◆ **TASK REQUIREMENTS**
Each line in the entries that has the word "margin" has to be copied.

◆ **INFORMATION GIVEN**
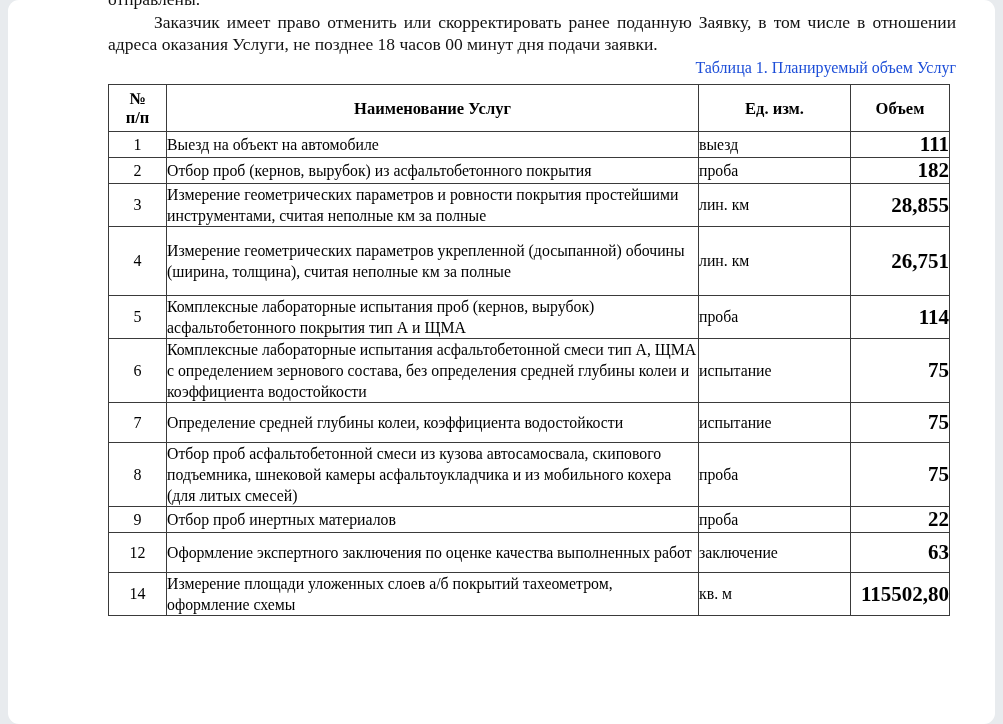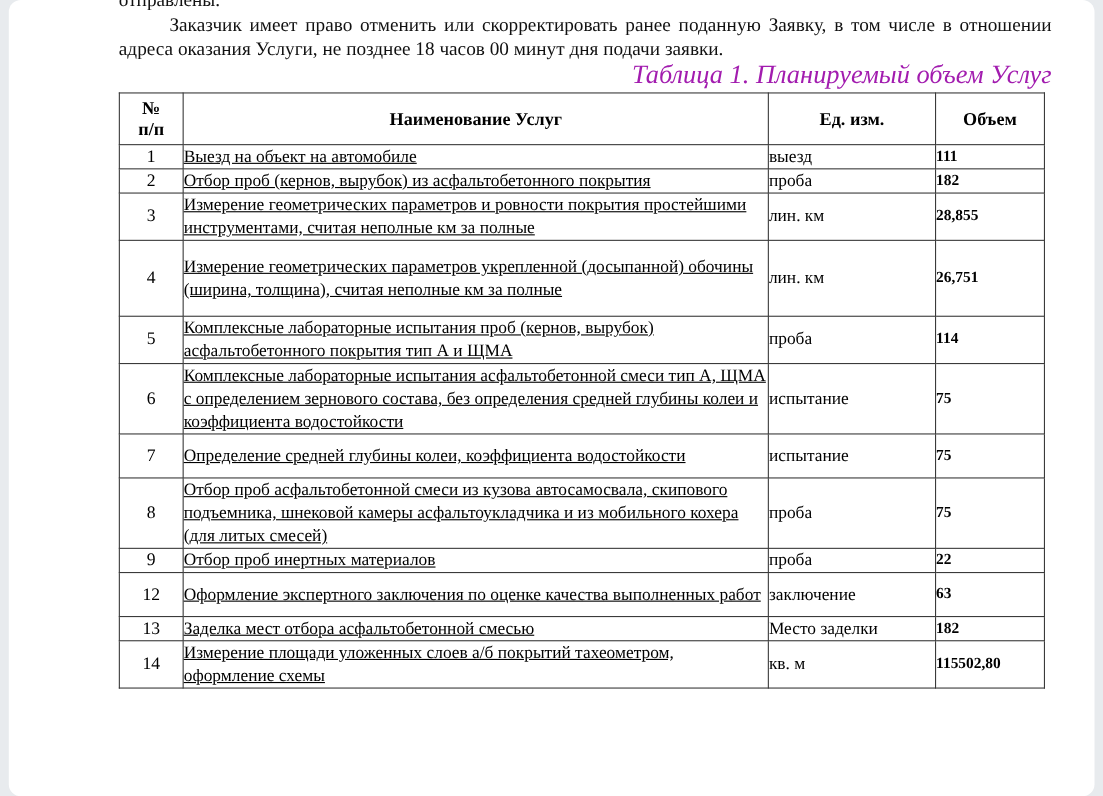--- a/index.html
+++ b/index.html
@@ -54,28 +54,27 @@
     color: #111;
     text-align: justify;
     margin: 0;
     padding-top: 2px;
   }
   .para .indent {
     display: inline-block;
     width: 46px;
   }
   .caption {
-    font-size: 24px;
+    font-size: 16px;
     line-height: 22px;
-    color: #a21caf;
+    color: #1d4ed8;
     text-align: right;
     margin: 0;
     padding-top: 2px;
     padding-right: 0px;
-    font-style: italic;
   }
 
   
   .tbl-wrap {
     margin-top: 5px;
     width: 841px;
   }
   table.services {
     border-collapse: collapse;
     table-layout: fixed;
@@ -103,30 +102,29 @@
 
   td.num {
     text-align: center;
     font-size: 16px;
   }
   td.name {
     text-align: left;
     padding: 2px 6px 2px 8px;
     line-height: 21px;
     font-size: 15.8px;
-    text-decoration: underline;
   }
   td.unit {
     text-align: left;
     font-size: 15.8px;
   }
   td.vol {
-    text-align: left;
+    text-align: right;
     font-weight: bold;
-    font-size: 14px;
+    font-size: 21px;
     margin-left: 44px;
   }
 
   
   tr.h1 td { height: 21px; }
   tr.h2 td { height: 39px; }
   tr.h3 td { height: 58px; }
   tr.h4 td { height: 68px; }
 </style>
 </head>
@@ -216,26 +214,20 @@
             <td class="name">Отбор проб инертных материалов</td>
             <td class="unit">проба</td>
             <td class="vol">22</td>
           </tr>
           <tr class="h2">
             <td class="num">12</td>
             <td class="name">Оформление экспертного заключения по оценке качества выполненных работ</td>
             <td class="unit">заключение</td>
             <td class="vol">63</td>
           </tr>
-          <tr class="h1">
-            <td class="num">13</td>
-            <td class="name">Заделка мест отбора асфальтобетонной смесью</td>
-            <td class="unit">Место заделки</td>
-            <td class="vol">182</td>
-          </tr>
           <tr class="h2">
             <td class="num">14</td>
             <td class="name">Измерение площади уложенных слоев а/б покрытий тахеометром, оформление схемы</td>
             <td class="unit">кв. м</td>
             <td class="vol">115502,80</td>
           </tr>
         </tbody>
       </table>
     </div>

◆ **RESULT FOR THIS TASK**
     margin: 0;
     margin: 0;
     margin-top: 5px;
     margin-left: 44px;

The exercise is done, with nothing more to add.